(Not)Petya: Ransomware on the march

The world has just recovered from the wreaking havoc caused by WannaCry’s widespread malware, that hit an impressive number of companies at the end of May, a seemingly big attack. Just to be attacked again, this time it is a variant of the ransomware Petya, baptized without originality, NotPetya. And a lot of companies and countries have been hit by this new ransomware.

Ukraine seems to have suffered most severely from the impact of this new threat, as the country has seen many of its services paralyzed, such as the Kiev metro, the banking system, supermarkets and the Chernobyl nuclear power plant. Companies like Auchan, Saint-Gobain or SNCF are not left out.

At the moment, we do not even know the extent of the damage because the attack is still ongoing, but a very large number of countries have been affected as nothing seems to stop the ransomware, which encrypts the contents of PCs to render them unusable, until payment of a ransom. A strategy that quickly puts any company into technical unemployment, when the computer is infected.

At present, 60% of the infected computers are in Ukraine and 30% in Russia, but the attack is expanding, so the numbers are likely to increase in some countries. One would think that “heavy goods” companies would be saved thanks to their internal security systems, this has not been the case. For example, the petroleum giant Rosneft, the shipping giant Maersk, the pharmaceutical giant Merck, and others are all affected.

The most annoying thing with the NotPetya ransomware is that it is clearly more complex to eradicate because unlike the majority of ransomware, that simply encrypts personal files, NotPetya goes to the root of the hard disk. The computer is therefore really taken, hostage. A point that complicates the work of cyber security teams to regain control of the machine without paying the ransom, of course, will even prove futile.

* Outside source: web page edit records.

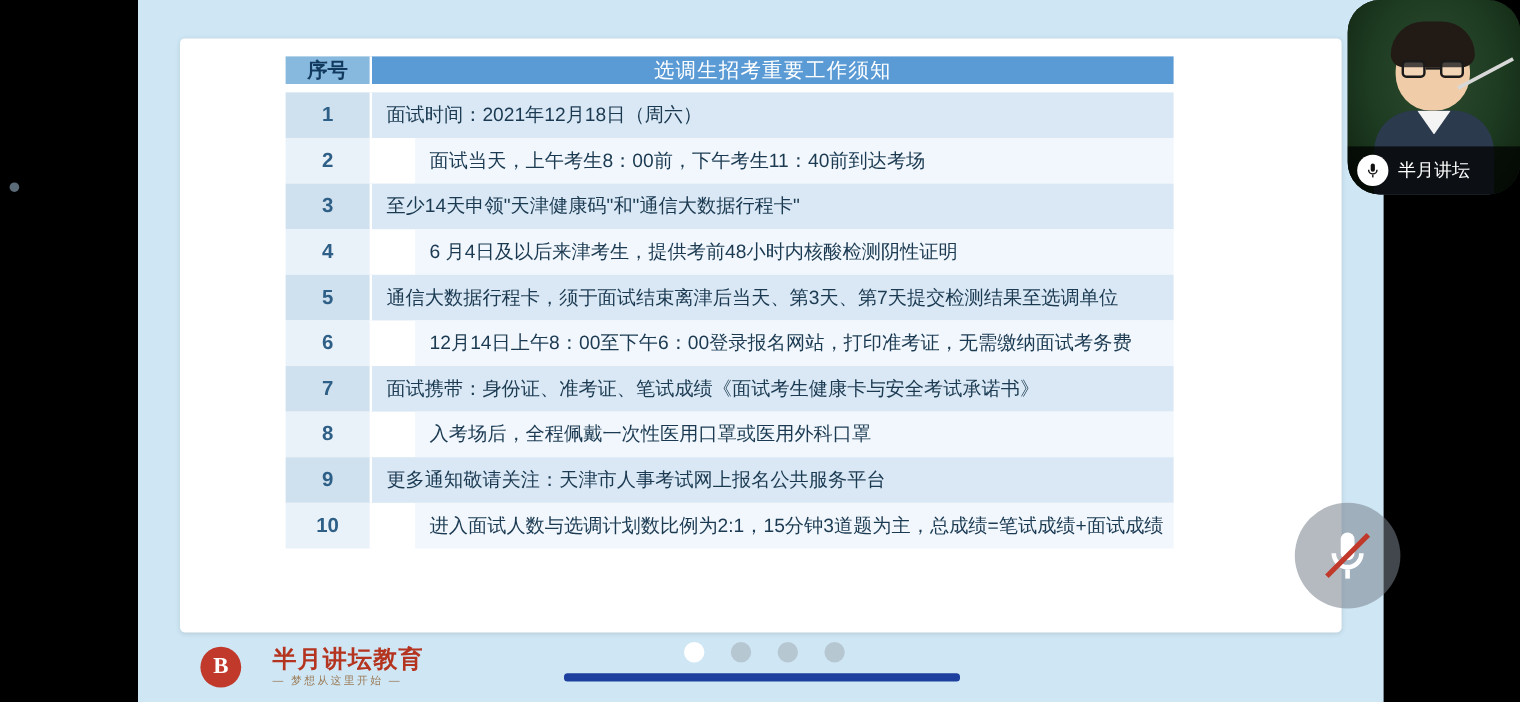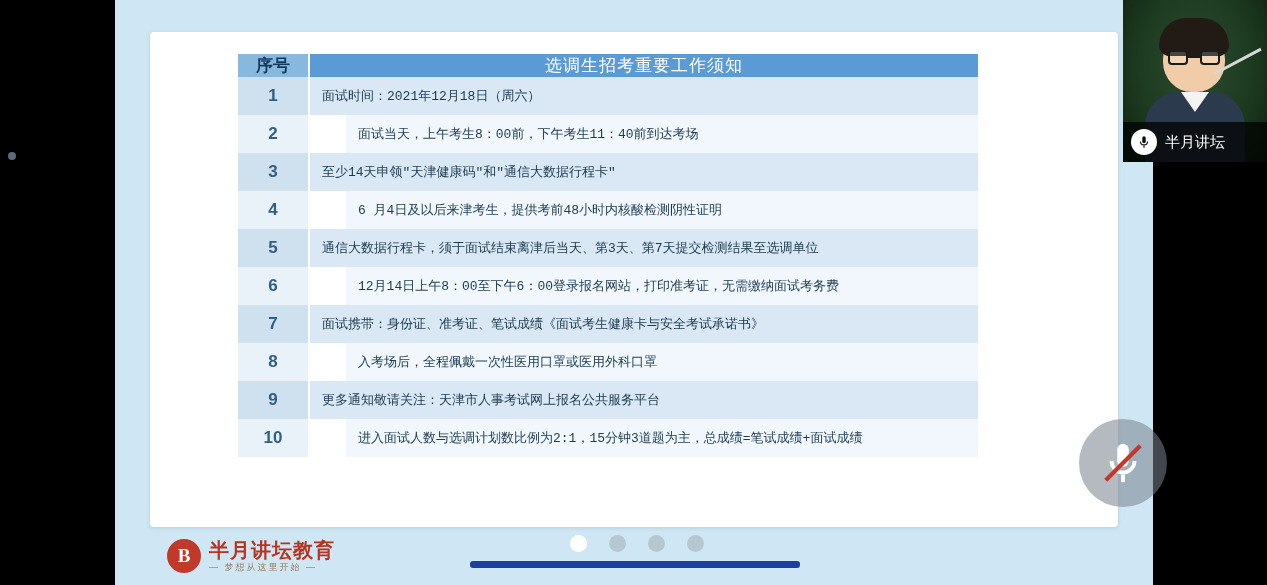--- a/index.html
+++ b/index.html
@@ -38,7 +38,7 @@
   .t-head {
     display: flex;
     height: 37px;
-    align-items: flex-end;
+    align-items: center;
   }
   .t-head .idx {
     width: 72px;

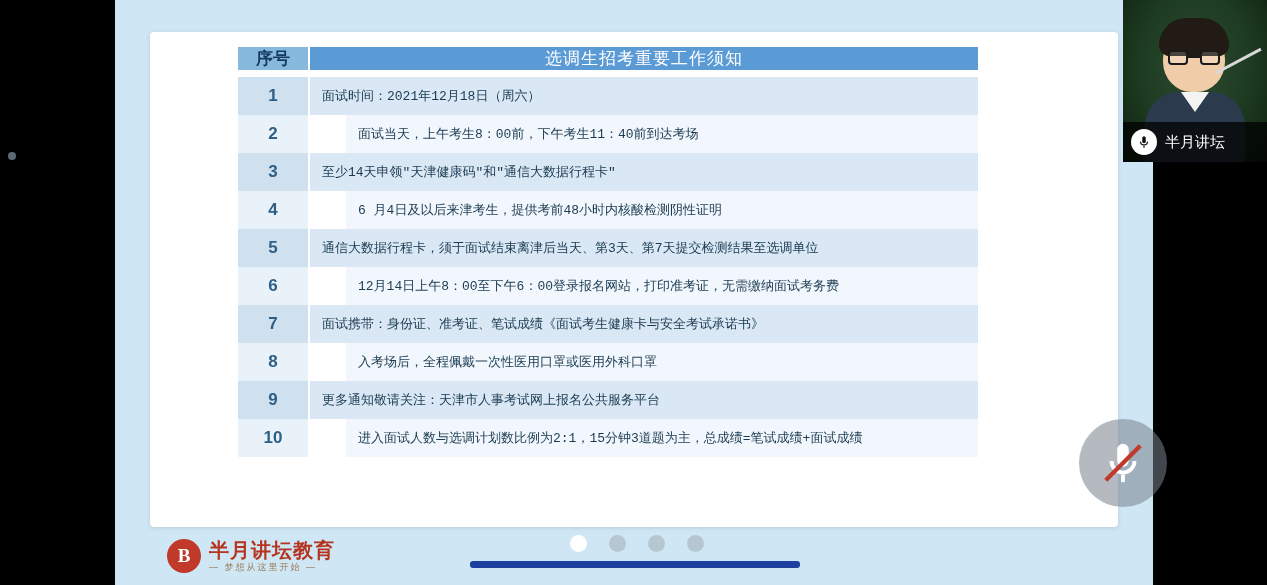--- a/index.html
+++ b/index.html
@@ -74,11 +74,10 @@
   .t-row .cell {
     flex: 1;
     display: flex; align-items: center;
-    font-size: 13px;
+    font-size: 16px;
     color: #1b3a52;
     padding-left: 12px;
     white-space: nowrap;
-    font-family: Liberation Mono, monospace;
   }
   .t-row.odd .idx { background: #cfe0ef; }
   .t-row.odd .cell { background: #d9e8f4; }

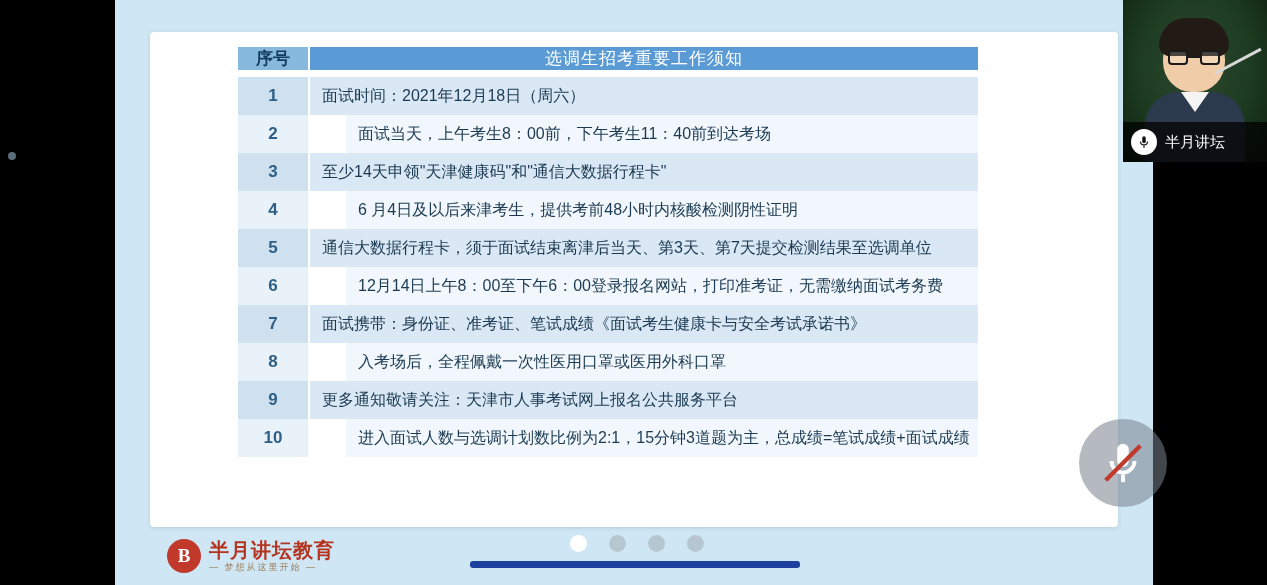--- a/index.html
+++ b/index.html
@@ -137,6 +137,7 @@
     width: 144px; height: 162px;
     background: #0e0e0e;
     overflow: hidden;
+    border-radius: 27px;
   }
   .presenter-video {
     position: absolute; inset: 0;

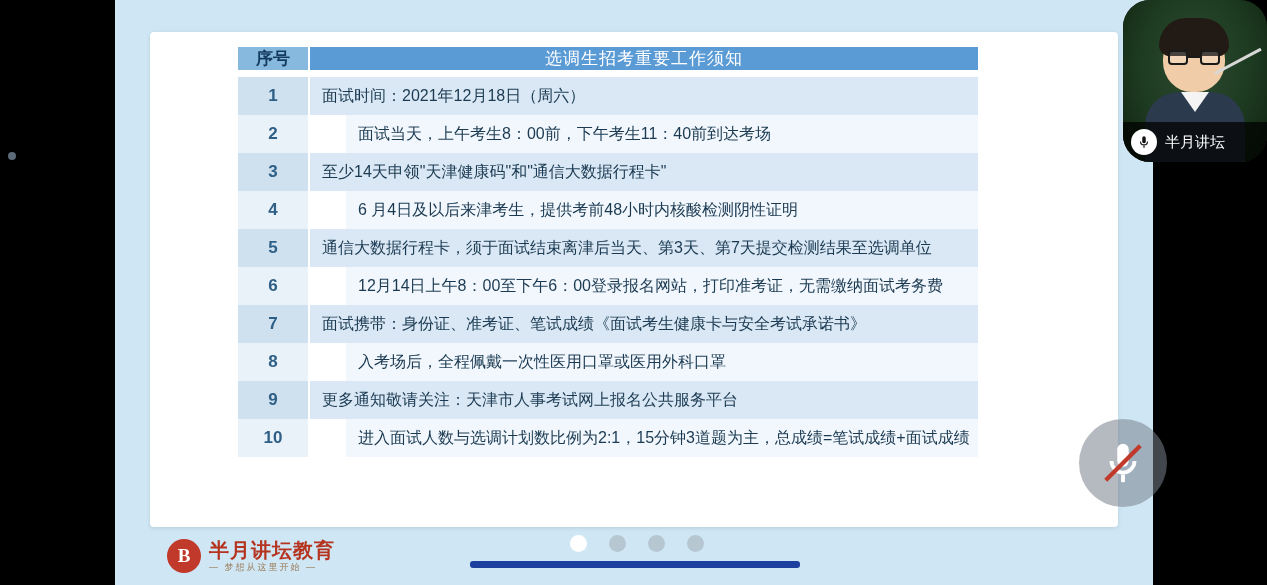--- a/index.html
+++ b/index.html
@@ -99,7 +99,7 @@
     display: flex; align-items: center; justify-content: center;
     font-family: "Liberation Serif", serif;
   }
-  .logo-text { line-height: 1.1; }
+  .logo-text { line-height: 1.1; margin-left: 18px; }
   .logo-main {
     font-size: 20px; font-weight: bold;
     color: #b5341f;

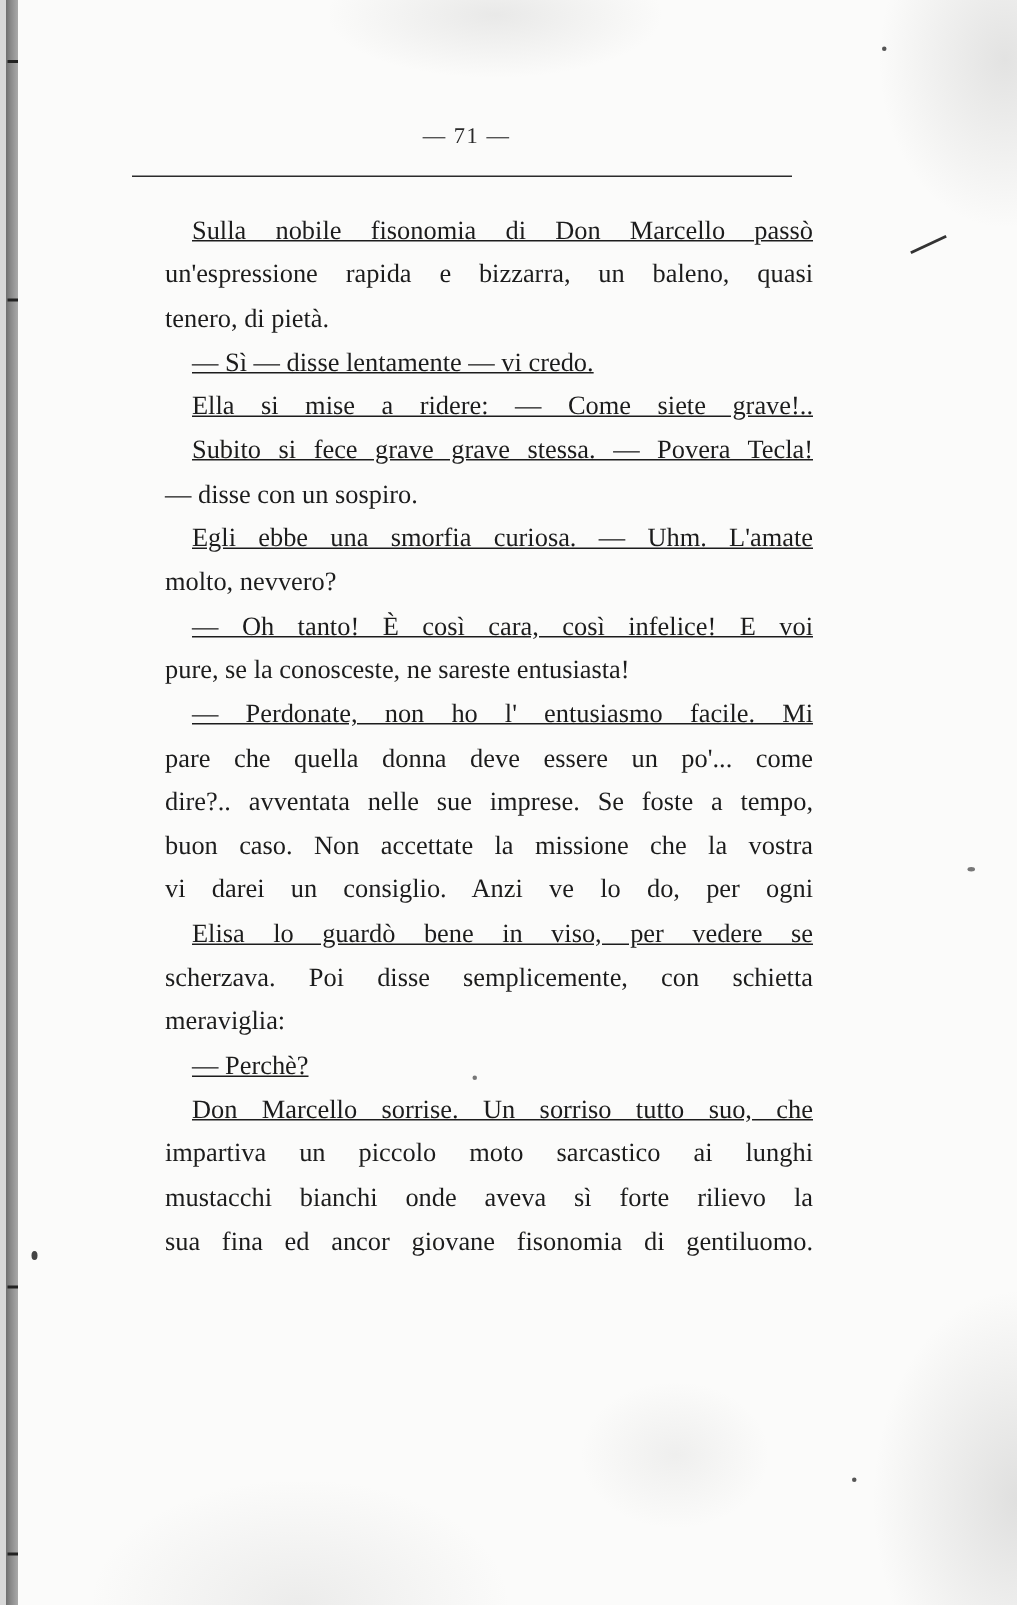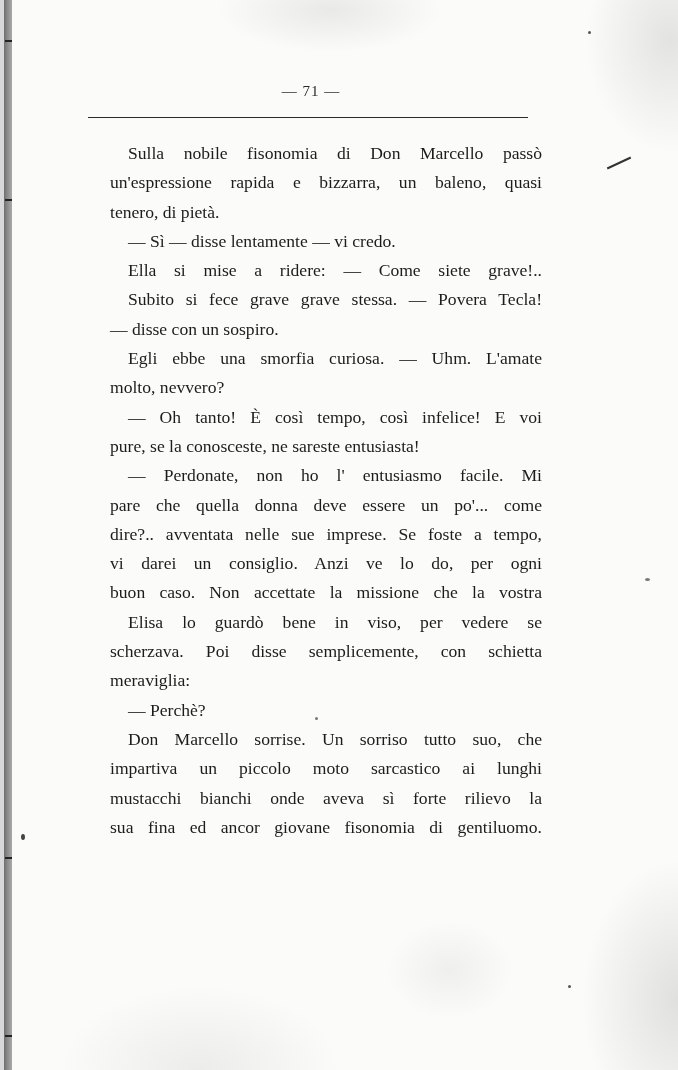--- a/index.html
+++ b/index.html
@@ -47,7 +47,7 @@
     text-align: justify; text-align-last: justify;
     height: 29.3px; overflow: visible;
   }
-  .line.indent { padding-left: 18px; }
+  .line.indent { padding-left: 18px; text-decoration: underline; }
   .line.last { text-align-last: left; }
   .margin-mark {
     position: absolute; background: #333;

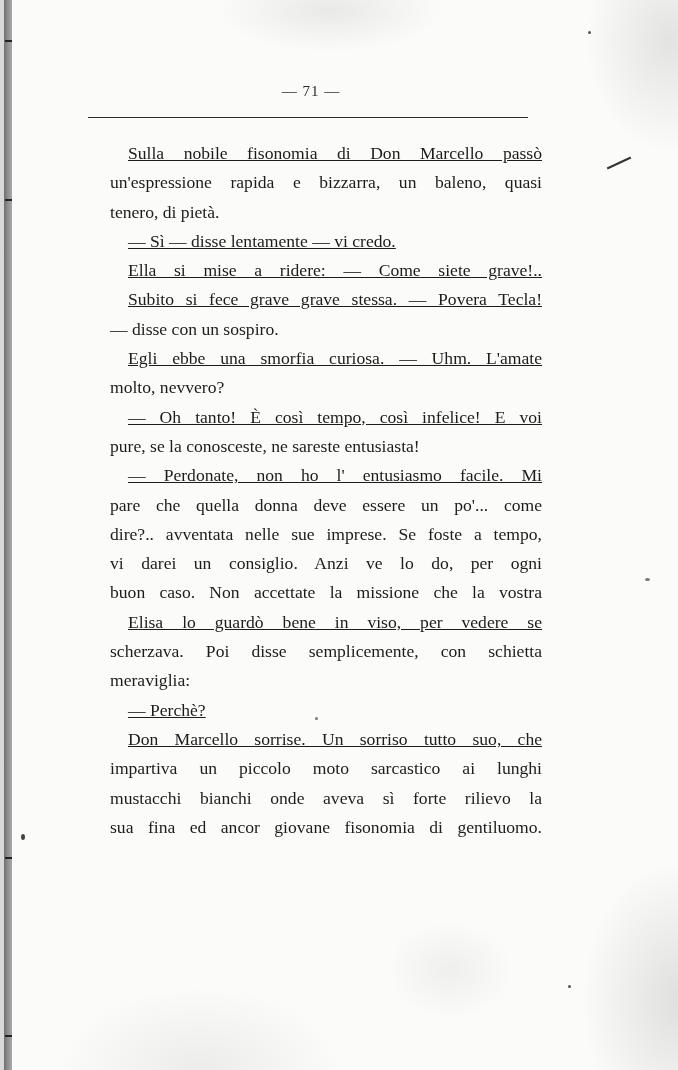--- a/index.html
+++ b/index.html
@@ -81,7 +81,7 @@
       <span class="line last">— disse con un sospiro.</span>
       <span class="line indent">Egli ebbe una smorfia curiosa. — Uhm. L'amate</span>
       <span class="line last">molto, nevvero?</span>
-      <span class="line indent">— Oh tanto! È così tempo, così infelice! E voi</span>
+      <span class="line indent">— Oh tanto! È così cara, così infelice! E voi</span>
       <span class="line last">pure, se la conosceste, ne sareste entusiasta!</span>
       <span class="line indent">— Perdonate, non ho l' entusiasmo facile. Mi</span>
       <span class="line">pare che quella donna deve essere un po'... come</span>

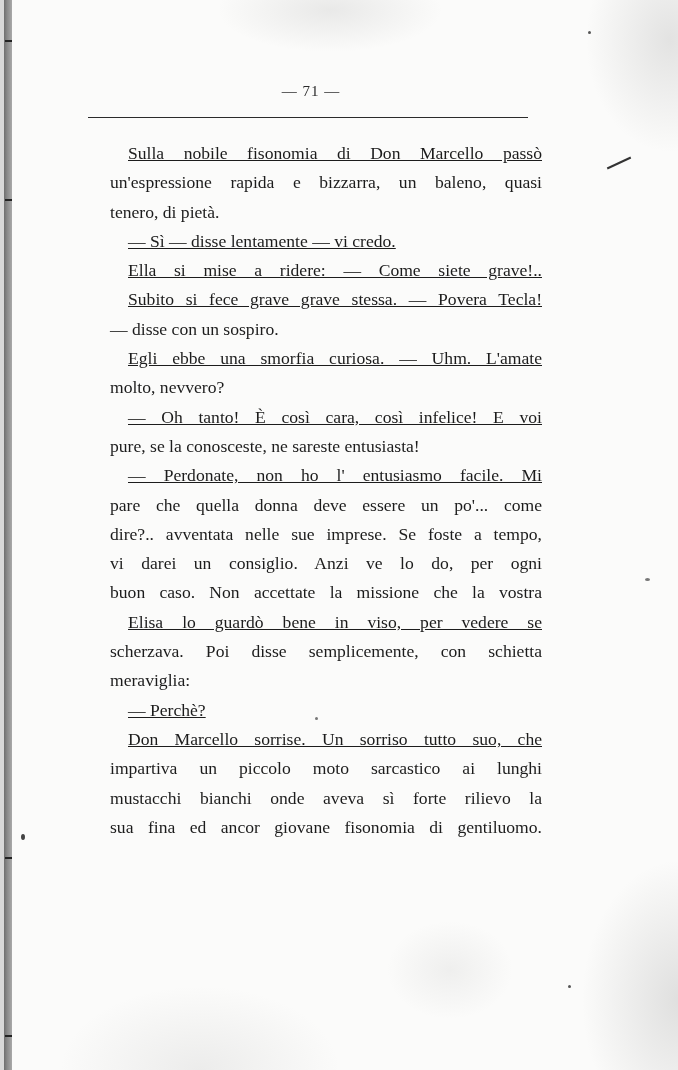--- a/index.html
+++ b/index.html
@@ -86,8 +86,8 @@
       <span class="line indent">— Perdonate, non ho l' entusiasmo facile. Mi</span>
       <span class="line">pare che quella donna deve essere un po'... come</span>
       <span class="line">dire?.. avventata nelle sue imprese. Se foste a tempo,</span>
+      <span class="line">buon caso. Non accettate la missione che la vostra</span>
       <span class="line">vi darei un consiglio. Anzi ve lo do, per ogni</span>
-      <span class="line">buon caso. Non accettate la missione che la vostra</span>
       <span class="line indent">Elisa lo guardò bene in viso, per vedere se</span>
       <span class="line">scherzava. Poi disse semplicemente, con schietta</span>
       <span class="line last">meraviglia:</span>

Microsoft has provided patches twice, which it has widely publicized, even including Windows XP, which no longer receives extended support.

What is more embarrassing and promises an attack never seen before, is that NotPetya is not Wannacry … For now, no one knows the attack vector and this time it will not be as on Wannacry.

Again, we renew our caution in the days ahead, think before clicking, downloading, or opening an attachment at the risk of getting infected. In addition, update your terminals!